Exploiter toutes les voies préventives Pour résoudre le problème Cuivre

7 août 2009

Les œnologues de terrain qui assurent le suivi qualitatif des productions et des stocks de Pineaux détenus par les producteurs et l’ensemble des opérateurs sont confrontés à la problématique cuivre depuis quelques années. L’analyse qu’ils peuvent avoir sur ce dossier est souvent pertinente en raison de la diversité des situations auxquelles ils sont confrontés. Le témoignage de François Mornet, dont le laboratoire est installé à Boutenac-Touvent, est riche d’enseignements.

« Le Paysan Vigneron » – Le dosage du cuivre dans les Pineaux est-il devenu une pratique courante depuis quelques années ?

mornet.jpgFrançois Mornet – Depuis 2006, les principaux acheteurs de Pineaux en vrac dans la région font doser le cuivre de manière systématique. C’est devenu un critère analytique au moment des transactions et beaucoup de producteurs anticipent cette nouvelle exigence en le faisant doser au moment du bilan de post-mutage. Les vendeurs en bouteilles qui ne travaillent pas avec la grande distribution semblent moins sensibilisés par le problème cuivre. La recommandation OIV de 1 mg/l concerne le marché canadien et a aussi attiré l’attention de certains acheteurs de la grande distribution.
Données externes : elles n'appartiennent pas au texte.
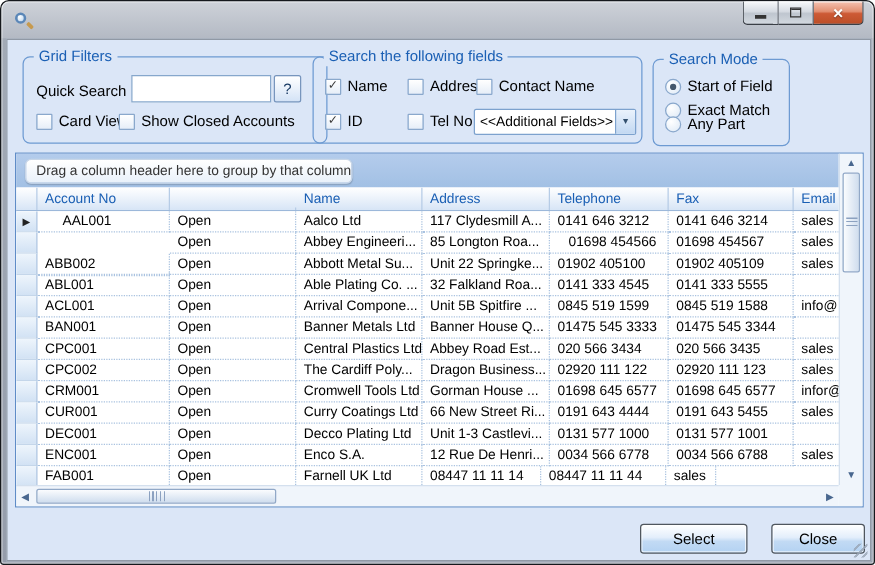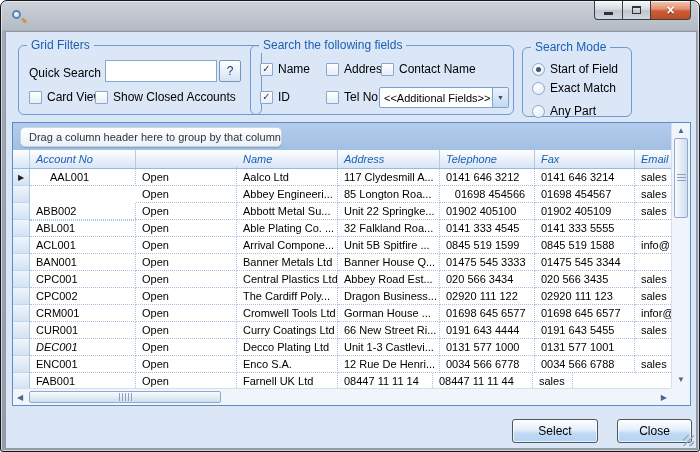--- a/index.html
+++ b/index.html
@@ -73,21 +73,21 @@
     border:1px solid #5f8cc7; background:#fff; }
   .group-strip { position:absolute; left:0; top:0; right:19px; height:27px;
     background:linear-gradient(#b4ccec,#a2c0e4); }
   .group-pill { position:absolute; left:7px; top:4px; width:262px; height:20px;
     background:linear-gradient(#ffffff,#e9f1fa); border:1px solid #c8d6e8; border-radius:5px;
     font-size:11px; color:#333; display:flex; align-items:center; padding:0 8px;
     box-shadow:0 1px 1px rgba(0,0,0,.18); white-space:nowrap; overflow:hidden; }
   .header-row { position:absolute; left:0; top:27px; right:19px; height:19px; display:flex;
     background:linear-gradient(#ffffff,#d7e5f6); border-bottom:1px solid #9cb8da; overflow:hidden; }
   .hcell { flex:0 0 auto; font-size:11px; color:#1a5fb4; padding:3px 0 0 6px;
-    border-right:1px solid #b6cce6; white-space:nowrap; overflow:hidden;font-style:italic; }
+    border-right:1px solid #b6cce6; white-space:nowrap; overflow:hidden; }
   .hcell.sel { padding:0; }
   .rows { position:absolute; left:0; top:46px; right:19px; bottom:17px; overflow:hidden; background:#fff; }
   .row { display:flex; height:17px; }
   .cell { flex:0 0 auto; font-size:11px; color:#000; padding:2px 0 0 6px;
     border-right:1px dotted #a9c2e0; border-bottom:1px dotted #a9c2e0;
     white-space:nowrap; overflow:hidden; }
   .selcell { flex:0 0 auto; background:linear-gradient(#eef5fc,#d2e2f4);
     border-right:1px solid #a9c2e0; border-bottom:1px solid #c4d6ea;
     display:flex; align-items:center; justify-content:center; font-size:8px; color:#222; }
 
@@ -196,21 +196,21 @@
       <span class="gb-title">Search Mode</span>
       <div id="mode-radios">
           <div class="radio-item" style="left: 9px; top: 14px;">
             <span class="rb on"></span>
             <span>Start of Field</span>
           </div>
           <div class="radio-item" style="left: 9px; top: 33px;">
             <span class="rb"></span>
             <span>Exact Match</span>
           </div>
-          <div class="radio-item" style="left: 9px; top: 56px;">
+          <div class="radio-item" style="left: 9px; top: 44px;">
             <span class="rb"></span>
             <span>Any Part</span>
           </div>
         </div>
     </div>
 
     <div id="grid-panel">
       <div class="group-strip">
         <div class="group-pill">Drag a column header here to group by that column.</div>
       </div>
@@ -320,21 +320,21 @@
             <div class="cell" style="width: 106px;">CUR001</div>
             <div class="cell" style="width: 101px;">Open</div>
             <div class="cell" style="width: 101px;">Curry Coatings Ltd</div>
             <div class="cell" style="width: 102px;">66 New Street Ri...</div>
             <div class="cell" style="width: 95px;">0191 643 4444</div>
             <div class="cell" style="width: 100px;">0191 643 5455</div>
             <div class="cell" style="width: 40px;">sales</div>
           </div>
           <div class="row">
             <div class="selcell" style="width: 17px;"></div>
-            <div class="cell" style="width: 106px; font-style: italic;">DEC001</div>
+            <div class="cell" style="width: 106px;">DEC001</div>
             <div class="cell" style="width: 101px;">Open</div>
             <div class="cell" style="width: 101px;">Decco Plating Ltd</div>
             <div class="cell" style="width: 102px;">Unit 1-3 Castlevi...</div>
             <div class="cell" style="width: 95px;">0131 577 1000</div>
             <div class="cell" style="width: 100px;">0131 577 1001</div>
             <div class="cell" style="width: 40px;"></div>
           </div>
           <div class="row">
             <div class="selcell" style="width: 17px;"></div>
             <div class="cell" style="width: 106px;">ENC001</div>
« L.P.V. » – Au sein des producteurs de Pineaux que vous suivez, avez-vous trouvé des échantillons qui extériorisaient le défaut « métallique » caractéristique ?

F.M. – Je n’ai jusqu’à présent jamais dégusté un échantillon de Pineau ayant des notes métalliques caractéristiques liées à une teneur en cuivre très élevée. C’est logique car les teneurs en cuivre courantes que l’on dose dans les diverses productions sont toujours inférieures à 5 mg/l. D’ailleurs, si ce type de défauts était courant, nos palais se seraient habitués à identifier cette saveur.

« L.P.V. » – Lors des millésimes 2007 et 2008, avez-vous observé des teneurs en cuivre plus importantes ?

F.M. – Les viticulteurs étaient dans l’obligation de protéger la végétation tard en saison, compte tenu de la pression exceptionnelle de mildiou. Aussi, il est logique que suite à des apports au vignoble de cuivre beaucoup plus importants, les teneurs dans les moûts soient plus élevées. Néanmoins, beaucoup de productions de Pineaux blancs en 2008 présentaient des teneurs en cuivre plus faibles qu’en 2007 alors que le nombre de traitements de fin de saison était identique. L’effet des pluies tardives doit provoquer un lessivage des raisins qui élimine une partie de ce composé. Sur certaines propriétés qui effectuent une localisation des traitements cupriques sur la partie supérieure du palissage, les teneurs en cuivre des moûts étaient nettement plus faibles que la moyenne même en 2007 et 2008.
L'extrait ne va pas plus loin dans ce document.